▶ _REQUIRED ACTION_
Each line of the data that includes the string "checked" is to be copied out.

▼

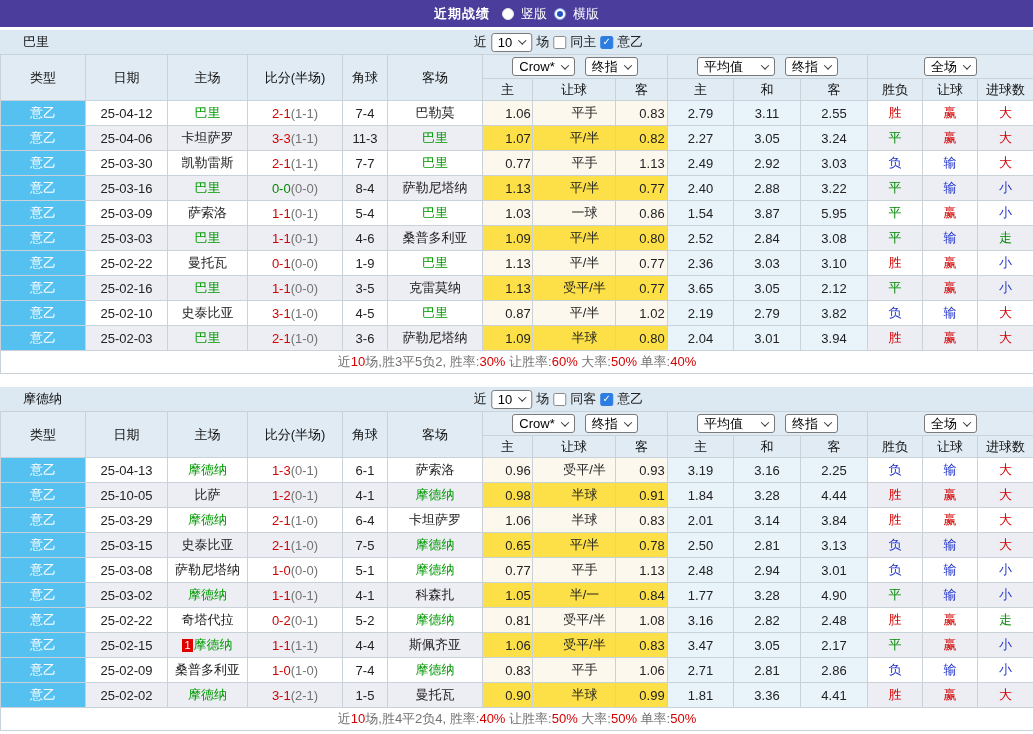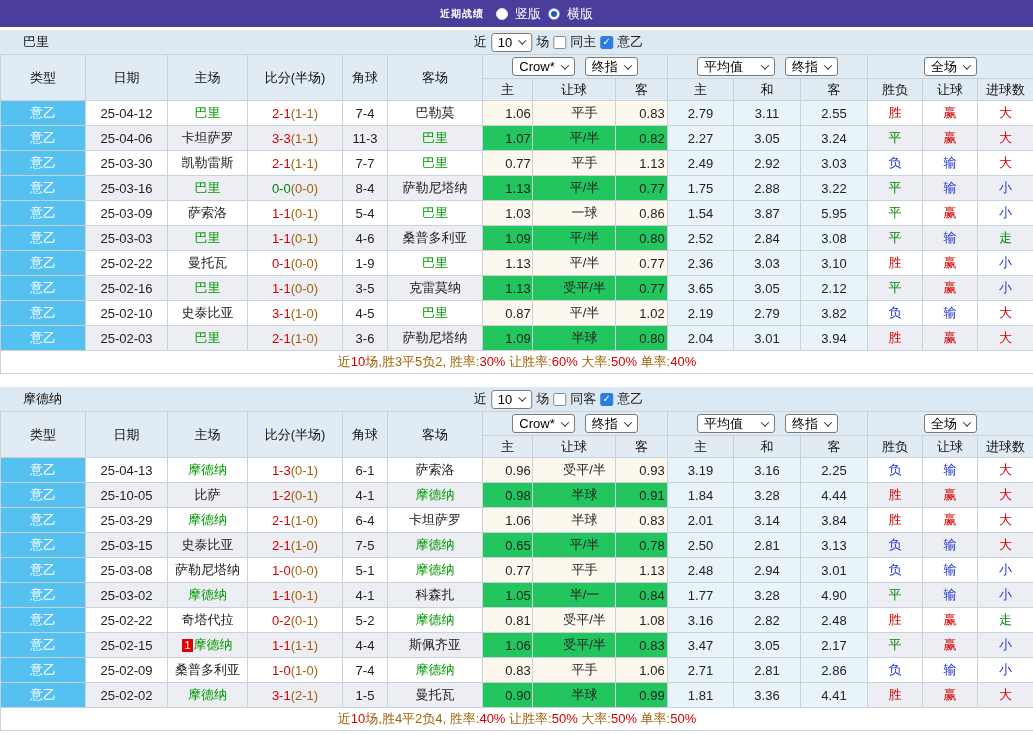--- a/index.html
+++ b/index.html
@@ -8,7 +8,7 @@
 
   
   .topbar { height:27px; background:#4a3d9c; display:flex; align-items:center; justify-content:center; gap:7px; color:#fff; font-size:13px; }
-  .topbar-title { font-weight:bold; font-size:10px; margin-right:5px; letter-spacing:1px; }
+  .topbar-title { font-weight:bold; font-size:13px; margin-right:5px; letter-spacing:1px; }
   .rad { width:12px; height:12px; border-radius:50%; background:#fff; display:inline-block; position:relative; border:1px solid #e6e6e6; }
   .rad.checked { border:1px solid #7f9fe8; }
   .rad.checked::after { content:""; position:absolute; left:50%; top:50%; width:6px; height:6px; margin:-3px 0 0 -3px; border-radius:50%; background:#2453c6; }

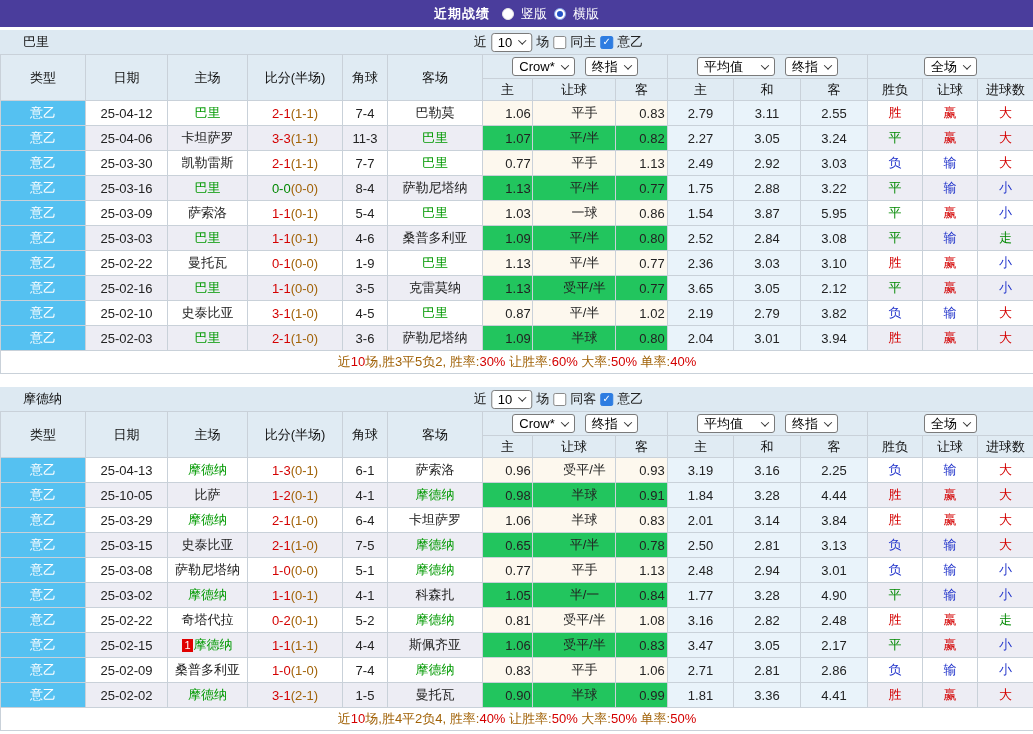--- a/index.html
+++ b/index.html
@@ -43,7 +43,7 @@
   .c-red { color:#d40000; }
   .c-green { color:#008800; }
   .c-blue { color:#2335cb; }
-  .c-dark { color:#a16207; }
+  .c-dark { color:#737373; }
   .tname { color:#009900; }
   .tname.plain { color:#222; }
   .badge { display:inline-block; background:#e00000; color:#fff; font-size:11px; line-height:13px; padding:0 2px; margin-right:1px; }

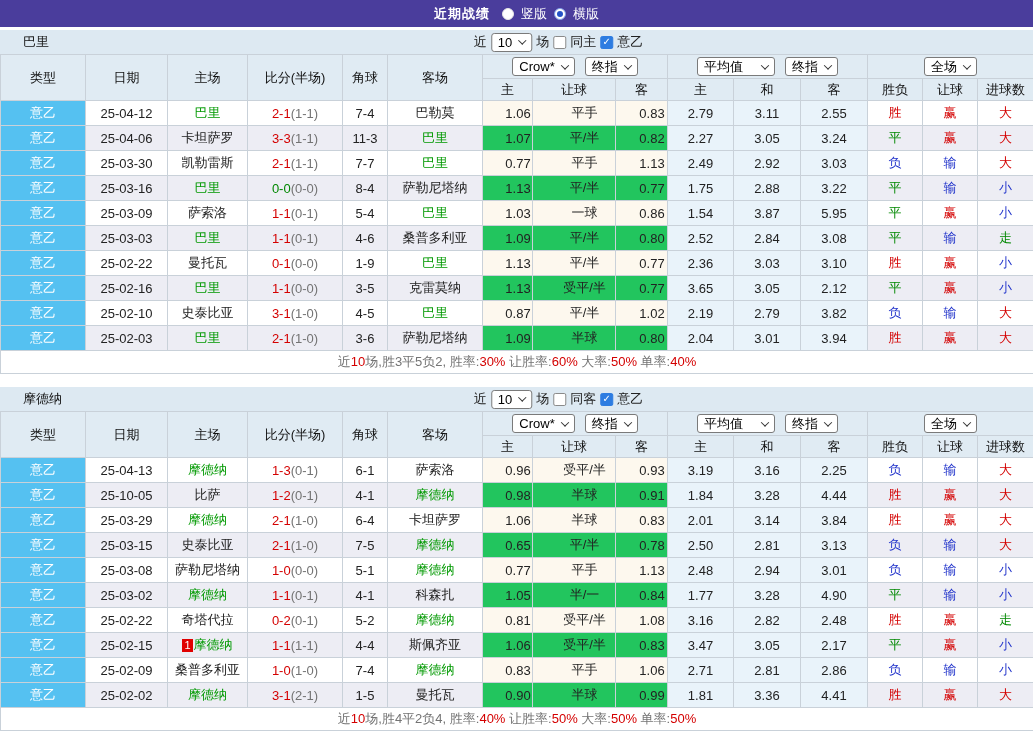--- a/index.html
+++ b/index.html
@@ -36,7 +36,7 @@
   tbody tr.alt td { background:#ededf4; }
   td.type-cell { background:#55c1f1 !important; color:#fff; }
   td.crow { background:#fdf8ee;padding-left:21px; }
-  tr.alt td.crow { background:#22c55e; }
+  tr.alt td.crow { background:#fde047; }
   td.avgc { background:#e9f3fa !important;margin-top:16px; }
   td.sum { background:#fff !important; height:23px; }
 

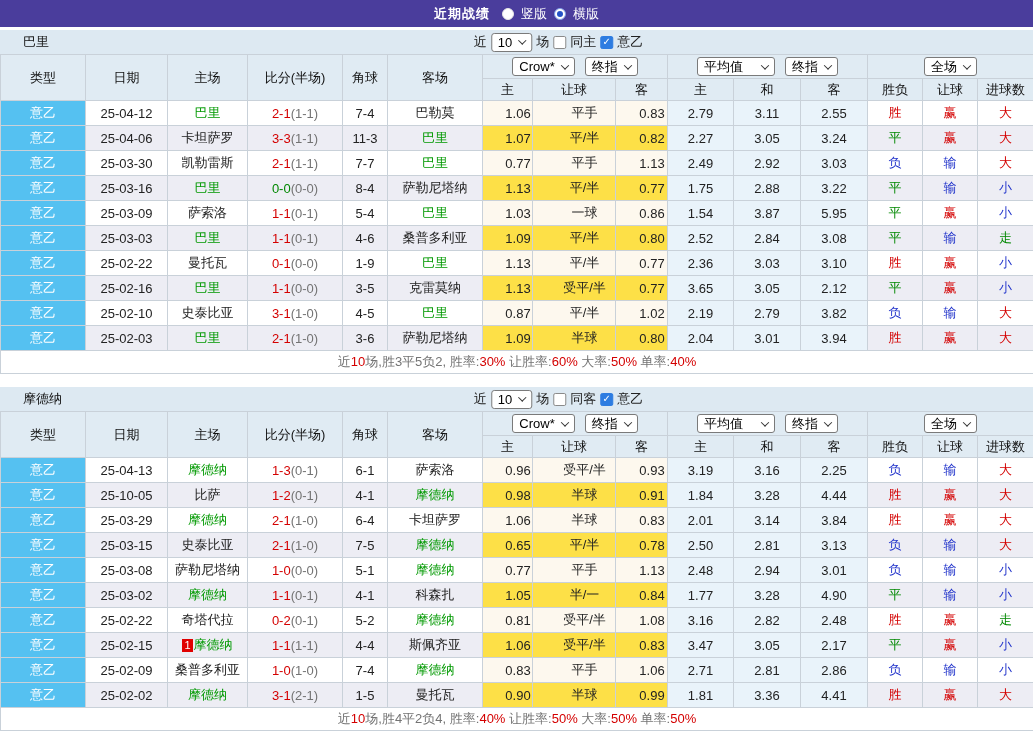--- a/index.html
+++ b/index.html
@@ -210,7 +210,7 @@
               <td class="crow">1.13</td>
               <td class="crow">平/半</td>
               <td class="crow">0.77</td>
-              <td class="avgc">1.75</td>
+              <td class="avgc">2.40</td>
               <td class="avgc">2.88</td>
               <td class="avgc">3.22</td>
               <td><span class="c-green">平</span></td>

▲

▶ _ANSWER FOR THIS EXERCISE_
   .rad.checked { border:1px solid #7f9fe8; }
   .rad.checked::after { content:""; position:absolute; left:50%; top:50%; width:6px; height:6px; margin:-3px 0 0 -3px; border-radius:50%; background:#2453c6; }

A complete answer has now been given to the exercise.